Am gestrigen Montagabend (9. Juli) versammelten sich in der Heilig-Geist-Kirche von Münster etwa 120 bis 150 Besucher, die über die „umstrittene“ Predigt des Ruhestandspfarrers Ulrich Zurkuhlen sprechen wollten, der selber nicht anwesend war. 

Die Veranstaltung war von Presseleuten und Kameras begleitet, die teils vorne im Kirchenschiff standen.

Der  –  seit Jahrzehnten als theologisch liberal bekannte  –  Geistliche Zurkuhlen hatte in seiner Predigt vom 30. Juni in diesem Gotteshaus (siehe Fotos) zur Vergebung – auch für Missbrauchstäter – aufgerufen, was zu großer Empörung bei einigen Gläubigen und danach bundesweit in vielen Medien führte.

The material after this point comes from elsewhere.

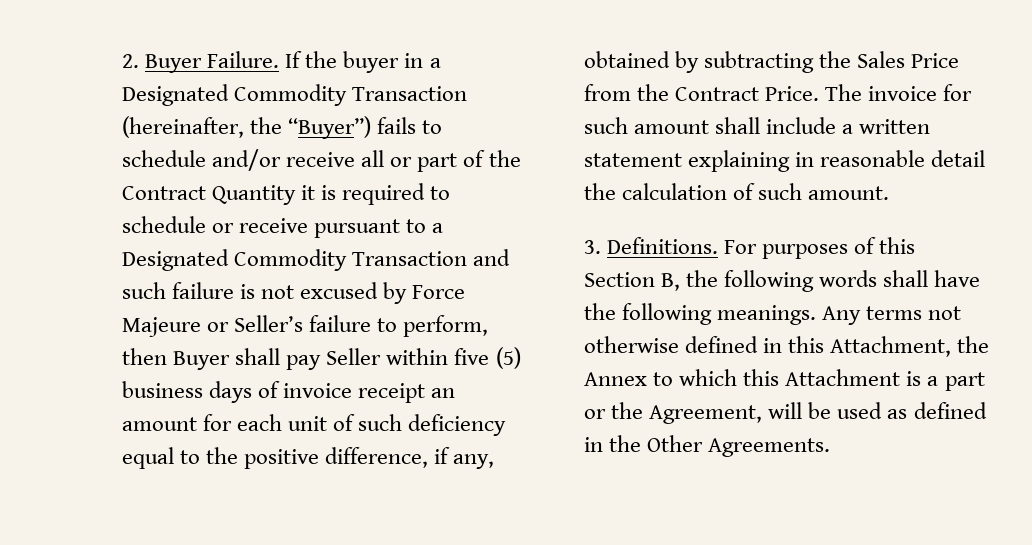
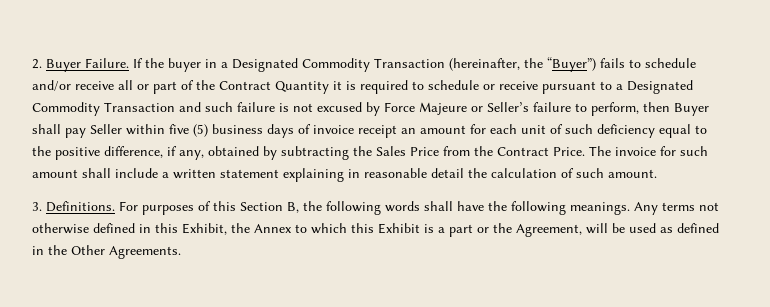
- Any terms not otherwise defined in this Attachment, the Annex to which this Attachment is a part or the Agreement, will be used as defined in the Other Agreements.
+ Any terms not otherwise defined in this Exhibit, the Annex to which this Exhibit is a part or the Agreement, will be used as defined in the Other Agreements.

Der zuständige Pfarrer Dr. Stefan Rau hatte zu der Veranstaltung eingeladen, wobei nicht ganz klar war, warum sie nicht im Pfarrgemeindehaus stattfand, zumal es keinerlei gottesdienstliche Handlungen gab, weder ein gemeinsames Gebet noch einen priesterlichen Segen zum Ende der Versammlung.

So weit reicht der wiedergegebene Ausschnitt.